| Instructions for the task |
Filter the data below, keeping only lines that contain "verschillende".

| Exercise data |
* * * * *
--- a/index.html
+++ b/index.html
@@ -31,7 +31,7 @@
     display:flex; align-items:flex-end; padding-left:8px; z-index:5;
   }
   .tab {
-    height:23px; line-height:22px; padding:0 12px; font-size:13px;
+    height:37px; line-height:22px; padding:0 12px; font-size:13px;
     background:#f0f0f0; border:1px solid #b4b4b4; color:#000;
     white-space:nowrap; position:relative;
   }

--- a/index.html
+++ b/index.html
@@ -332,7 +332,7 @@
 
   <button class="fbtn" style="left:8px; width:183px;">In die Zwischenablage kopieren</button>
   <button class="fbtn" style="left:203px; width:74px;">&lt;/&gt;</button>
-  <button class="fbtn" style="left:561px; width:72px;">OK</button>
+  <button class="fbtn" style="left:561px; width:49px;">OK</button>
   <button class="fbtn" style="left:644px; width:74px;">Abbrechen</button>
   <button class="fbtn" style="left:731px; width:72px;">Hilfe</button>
* * * * *
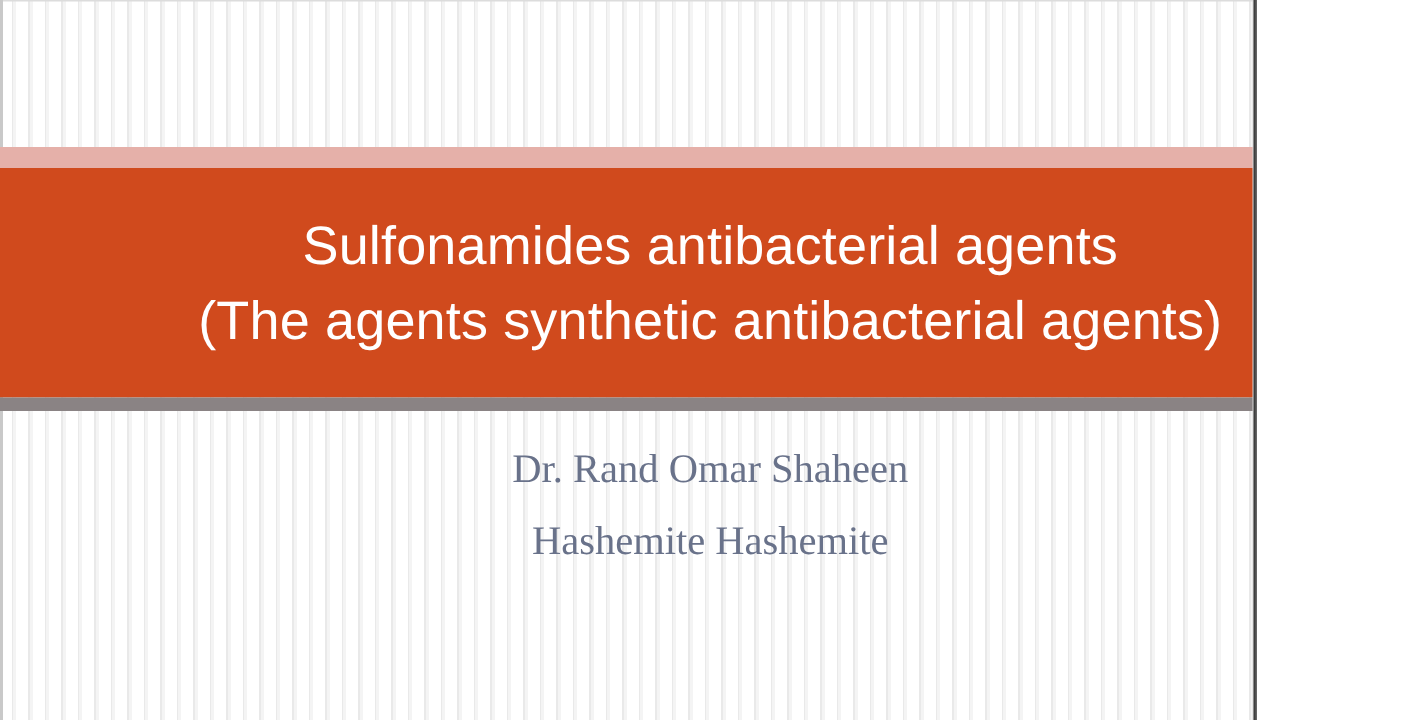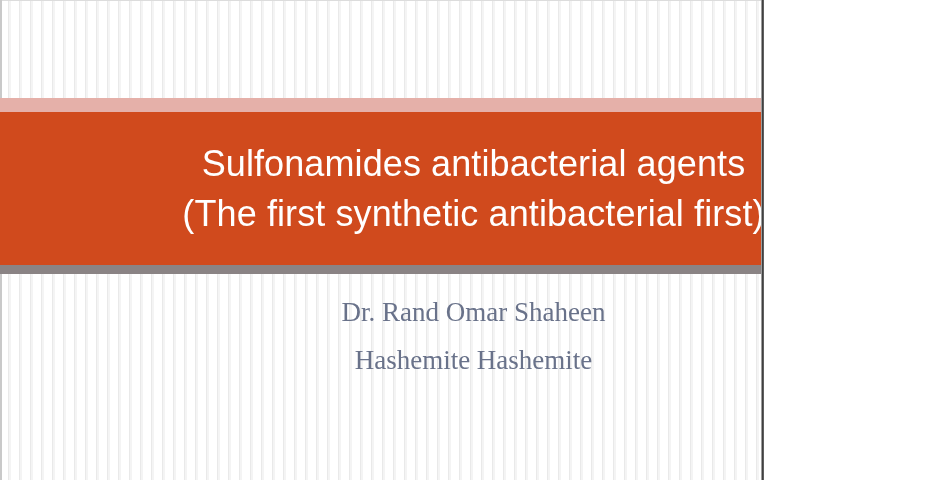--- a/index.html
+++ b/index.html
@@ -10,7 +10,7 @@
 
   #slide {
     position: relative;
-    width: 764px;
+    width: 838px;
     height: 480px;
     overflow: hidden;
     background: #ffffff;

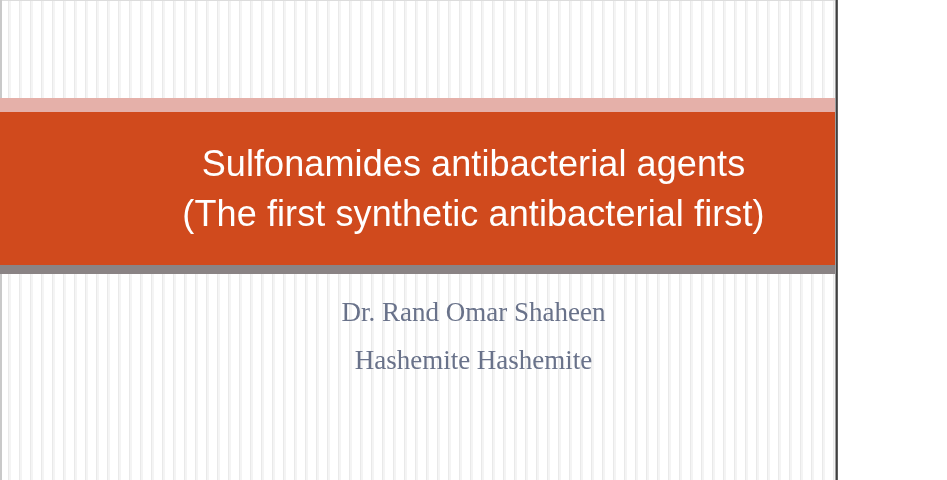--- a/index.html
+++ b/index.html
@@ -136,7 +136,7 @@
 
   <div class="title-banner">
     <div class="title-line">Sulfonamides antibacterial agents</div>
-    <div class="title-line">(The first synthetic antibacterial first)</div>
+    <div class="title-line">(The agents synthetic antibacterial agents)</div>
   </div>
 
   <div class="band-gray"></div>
* * * * *
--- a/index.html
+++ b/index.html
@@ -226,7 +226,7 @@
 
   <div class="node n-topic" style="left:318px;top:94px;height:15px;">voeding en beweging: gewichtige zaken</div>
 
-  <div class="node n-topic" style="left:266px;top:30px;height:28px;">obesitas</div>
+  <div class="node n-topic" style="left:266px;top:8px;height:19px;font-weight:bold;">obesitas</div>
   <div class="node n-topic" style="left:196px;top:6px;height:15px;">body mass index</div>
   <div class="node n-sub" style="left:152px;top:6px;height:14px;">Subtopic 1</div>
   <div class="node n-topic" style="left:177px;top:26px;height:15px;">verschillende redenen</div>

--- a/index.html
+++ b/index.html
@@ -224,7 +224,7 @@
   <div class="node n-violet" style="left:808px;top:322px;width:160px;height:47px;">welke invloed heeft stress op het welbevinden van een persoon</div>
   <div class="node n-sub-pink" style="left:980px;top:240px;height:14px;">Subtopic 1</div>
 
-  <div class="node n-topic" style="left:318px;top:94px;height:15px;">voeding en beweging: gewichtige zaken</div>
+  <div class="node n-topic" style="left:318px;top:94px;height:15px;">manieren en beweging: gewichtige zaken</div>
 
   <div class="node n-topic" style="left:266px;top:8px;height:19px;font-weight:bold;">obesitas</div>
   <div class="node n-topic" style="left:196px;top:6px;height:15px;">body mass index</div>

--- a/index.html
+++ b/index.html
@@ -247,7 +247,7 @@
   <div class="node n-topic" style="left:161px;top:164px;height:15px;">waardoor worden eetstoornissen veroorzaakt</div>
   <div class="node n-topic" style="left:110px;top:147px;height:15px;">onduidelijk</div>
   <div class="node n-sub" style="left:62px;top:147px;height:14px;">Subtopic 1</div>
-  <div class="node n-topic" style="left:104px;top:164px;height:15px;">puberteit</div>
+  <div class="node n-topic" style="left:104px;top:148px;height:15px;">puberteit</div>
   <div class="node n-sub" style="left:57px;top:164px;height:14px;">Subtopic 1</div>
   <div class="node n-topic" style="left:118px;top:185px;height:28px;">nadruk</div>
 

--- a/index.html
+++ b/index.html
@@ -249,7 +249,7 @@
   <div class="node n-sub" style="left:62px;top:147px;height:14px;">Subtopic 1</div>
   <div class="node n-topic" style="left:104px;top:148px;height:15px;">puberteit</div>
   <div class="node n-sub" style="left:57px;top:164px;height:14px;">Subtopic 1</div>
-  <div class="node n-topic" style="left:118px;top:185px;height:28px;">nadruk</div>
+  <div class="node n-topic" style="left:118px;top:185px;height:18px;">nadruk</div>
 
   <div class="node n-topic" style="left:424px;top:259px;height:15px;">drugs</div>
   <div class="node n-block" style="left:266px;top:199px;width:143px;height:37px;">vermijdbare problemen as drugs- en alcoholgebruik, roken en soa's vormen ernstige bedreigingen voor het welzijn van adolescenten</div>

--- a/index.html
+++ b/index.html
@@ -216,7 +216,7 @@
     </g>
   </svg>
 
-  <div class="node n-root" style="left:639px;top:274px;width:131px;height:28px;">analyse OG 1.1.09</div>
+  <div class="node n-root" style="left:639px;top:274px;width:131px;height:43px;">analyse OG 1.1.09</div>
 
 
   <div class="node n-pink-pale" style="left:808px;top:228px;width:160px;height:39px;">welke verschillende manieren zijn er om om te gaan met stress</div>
* * * * *
| Task answer |
   <div class="node n-topic" style="left:177px;top:26px;height:15px;">verschillende redenen</div>
   <div class="node n-pink-pale" style="left:808px;top:228px;width:160px;height:39px;">welke verschillende manieren zijn er om om te gaan met stress</div>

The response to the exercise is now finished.